In this blog article, we explore 10 essential data quality checks using three powerful tools: SQL, Pandas, and Polars. Whether you prefer working with traditional SQL databases, the popular Pandas library in Python, or the efficient Polars library, we've got you covered. By leveraging these tools, you can identify issues like missing values, duplicates, data inconsistencies, and more.
For the Pandas and Polars examples, we’ll assume we’ve loaded the data from a Parquet file into DataFrame and LazyFrame, respectively, as shown below.
PANDAS
#Load the data from the Parquet file into a DataFrame
orders_received_df = pd.read_parquet('orders_received.parquet')
POLARS
# Read the data from the Parquet file into a LazyFrame
orders_received_lf = pl.read_parquet('orders_received.parquet')
10 Data Quality Checks
The "orders_received" dataset represents a fictional collection of data that captures information about orders received by a company. This dataset provides valuable insights into the company's sales operations, enabling analysis and decision-making processes. It includes key attributes such as "order_number," a unique identifier for each order; "product_code," which indicates the specific product being ordered; "customer_id," used to associate orders with respective customers; "quantity," representing the quantity of the product ordered; and "order_date," indicating the date when the order was received. These attributes collectively offer a comprehensive snapshot of the orders received, facilitating business growth and customer satisfaction initiatives.
This example helps identify orders in the "orders_received" table that have missing order numbers. It allows you to find any incomplete or improperly recorded orders.
SQL
SELECT * FROM orders_received WHERE order_number IS NULL;
PANDAS
# Checking for NULL values
null_orders = orders_received_df[orders_received_df['order_number'].isnull()]
POLARS
# Checking for NULL values
null_orders = orders_received_lf.filter(pl.col('order_number').is_null())
Counting Distinct Values
This technique helps you count the product codes in the "orders_received" table. It allows you to identify if there are multiple occurrences of the same product code, which could indicate data entry errors or duplicates.
SQL
-- Getting all values appearing more than once
SELECT product_code, COUNT(*) AS count
FROM orders_received
GROUP BY product_code
HAVING COUNT(*) > 1;
PANDAS
# Getting all values appearing more than once
product_counts = orders_received_df['product_code'].value_counts()

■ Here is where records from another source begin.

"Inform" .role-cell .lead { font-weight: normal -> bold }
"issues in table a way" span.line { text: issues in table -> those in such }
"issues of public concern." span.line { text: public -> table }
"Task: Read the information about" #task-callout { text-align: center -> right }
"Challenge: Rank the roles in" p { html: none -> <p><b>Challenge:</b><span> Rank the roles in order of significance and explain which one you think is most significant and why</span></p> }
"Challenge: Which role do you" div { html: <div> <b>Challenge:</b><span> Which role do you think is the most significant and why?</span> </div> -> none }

multiple_occurrences = product_counts[product_counts > 1]
POLARS
# Getting all values appearing more than once
distinct_product_counts = orders_received_lf.groupby('product_code').agg(pl.count('product_code').alias('count'))
multiple_occurrences = distinct_product_counts.filter(pl.col('count') > 1)
Validating Data Types
This example checks if the "quantity" column in the "orders_received" table contains only numeric values. It helps identify any instances where non-numeric or improperly formatted data is present.
SQL
SELECT * FROM orders_received WHERE quantity::text !~ '^[0-9]+$';
PANDAS
# Validating data types
non_numeric_quantity = orders_received_df[~orders_received_df['quantity'].astype(str).str.isnumeric()]
POLARS
# Validating data types
non_numeric_quantity = orders_received_lf.filter(pl.col('quantity').cast(pl.UInt32).is_null())
Identifying Duplicates
This query helps find duplicate order numbers in the "orders_received" table. It allows you to spot any orders that might have been recorded multiple times, ensuring data accuracy and preventing potential errors.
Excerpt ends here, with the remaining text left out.